Aid'Aisne, une association d'aide à domicile de l'Aisne, a engagé une démarche de prévention fondée sur un management participatif du travail des intervenantes. Et ce, afin de réduire le nombre d'accidents et le turn-over dans ce secteur à haut risque.

Une sinistralité plus forte que dans le BTP ! Les champions des risques professionnels ne sont plus les ouvriers du bâtiment, mais les femmes du secteur de l'aide à domicile. Elles prennent en charge les tâches du quotidien de personnes en perte d'autonomie en raison de leur handicap ou de leur grand âge : toilette, habillage, ménage, entretien du linge, courses, préparation des repas, aide administrative, etc. Autant d'activités où la charge physique est élevée - par exemple, lors du transfert d'un bénéficiaire de son lit à un fauteuil -, ce qui engendre des troubles musculo-squelettiques. Le tout dans un isolement professionnel qui favorise les risques psychosociaux.

Cercle vicieux

Aid'Aisne, une association de Soissons qui a absorbé en janvier 2018 Office social, structure située à Saint-Quentin, emploie environ 240 collaborateurs, dont 220 intervenantes de terrain pour 800 bénéficiaires. Elle s'attache, depuis quelques années, à trouver des solutions. "Le secteur se heurte au turn-over, à l'absentéisme et à l'accidentologie, déclare son directeur général, Dominique Villa. Il doit proposer des réponses adaptées pour résoudre ses graves problèmes d'attractivité et de santé au travail. Les intervenantes remplacent leurs collègues en arrêt de travail et s'épuisent, ce qui suscite de nouveaux arrêts, parfois des burn-outSortir de ce cercle vicieux n'est possible que par l'appropriation d'une culture santé et sécurité au travail." Les avis d'inaptitude liés à l'activité physique sont également nombreux ; au cours des six derniers mois, quatre salariées de moins de 40 ans chez Aid'Aisne ont été concernées.

Emmanuel Delecourt, ingénieur-conseil référent aide à domicile à la caisse d'assurance retraite et de la santé au travail (Carsat) Nord-Picardie, suit depuis une dizaine d'années l'association. "Au niveau national, le secteur de l'aide à domicile est l'une de nos priorités, précise-t-il. Certaines structures ont compris très tôt que, pour bien prendre soin des bénéficiaires, il fallait bien prendre soin de son personnel. Aid'Aisne se situe dans cette philosophie." En 2016, l'association a battu ses records d'absentéisme et de turn-over. "Il était vraiment indispensable d'agir, relate Peggy Fery-Marache, chargée des parcours professionnels et référente prévention.

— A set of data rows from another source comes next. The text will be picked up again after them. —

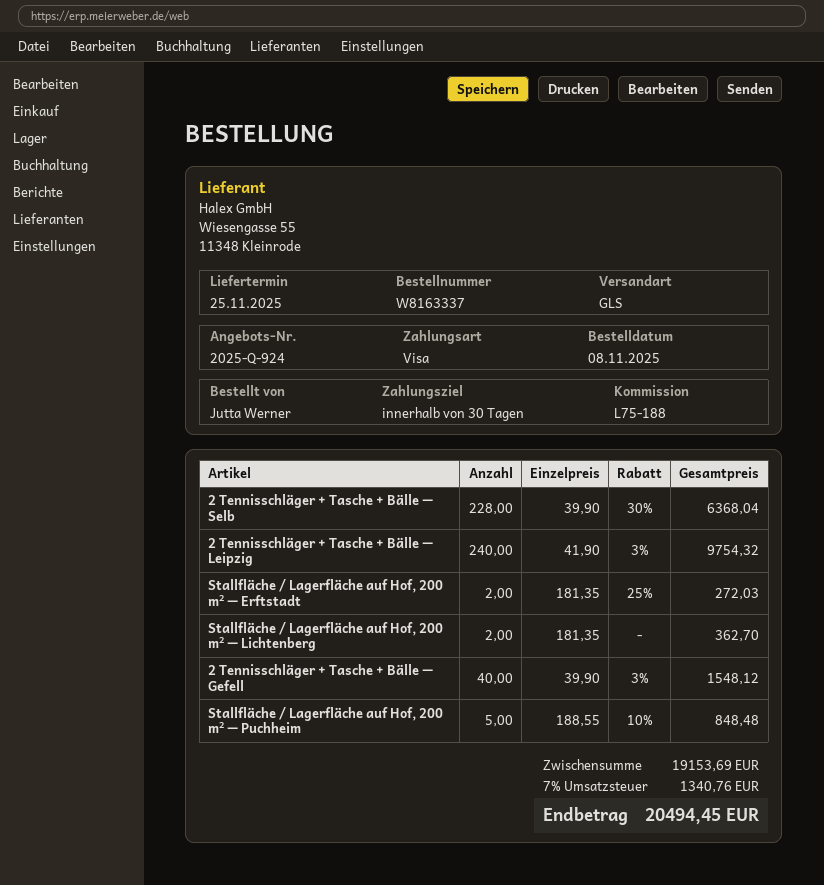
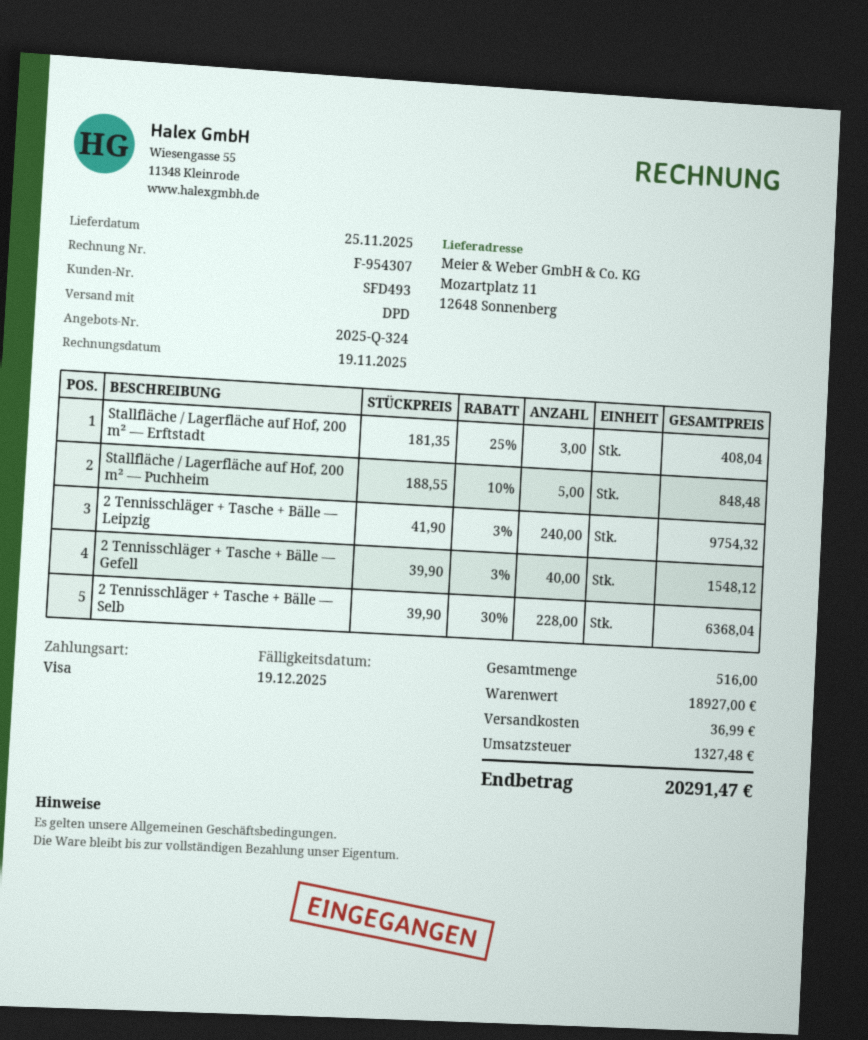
quote number: 2025-Q-924 -> 2025-Q-324
shipping method: GLS -> DPD
Stallfläche / Lagerfläche auf Hof, 200 m² — Erftstadt: 2 x 181.35 - 25% = 272.03 -> 3 x 181.35 - 25% = 408.04
Stallfläche / Lagerfläche auf Hof, 200 m² — Lichtenberg: 2 x 181.35 = 362.70 -> none
subtotal: 19153.69 -> 18927.00
shipping: none -> 36.99
tax: 1340.76 -> 1327.48
total: 20494.45 -> 20291.47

Un ergonome nous a conseillé de développer la formation interne pour être dans une logique constante de repérage des risques professionnels et routiers."

Toute l'équipe de direction se forme. Peggy Fery-Marache s'occupe de l'action préventeur secouriste (avec les gestes de premiers secours) et de la prévention des risques liés à l'activité physique (Prap), ce qui comprend leur évaluation afin de permettre aux salariés d'être acteurs de leur sécurité. "Je forme 40 salariées par an, en priorité les intervenantes qui ont eu un accident du travail et les non-diplômées, à raison de 21 heures, détaille-t-elle. Dès ce stade, les intervenantes changent de regard pour devenir force de proposition, envisager des adaptations et aménagements au domicile des bénéficiaires Une convention a été signée avec un magasin d'aide technique : les aides à domicile viennent y tester le matériel (lit médicalisé, lève-malade, planche de transfert, etc.) et le gérant se rend chez les personnes concernées.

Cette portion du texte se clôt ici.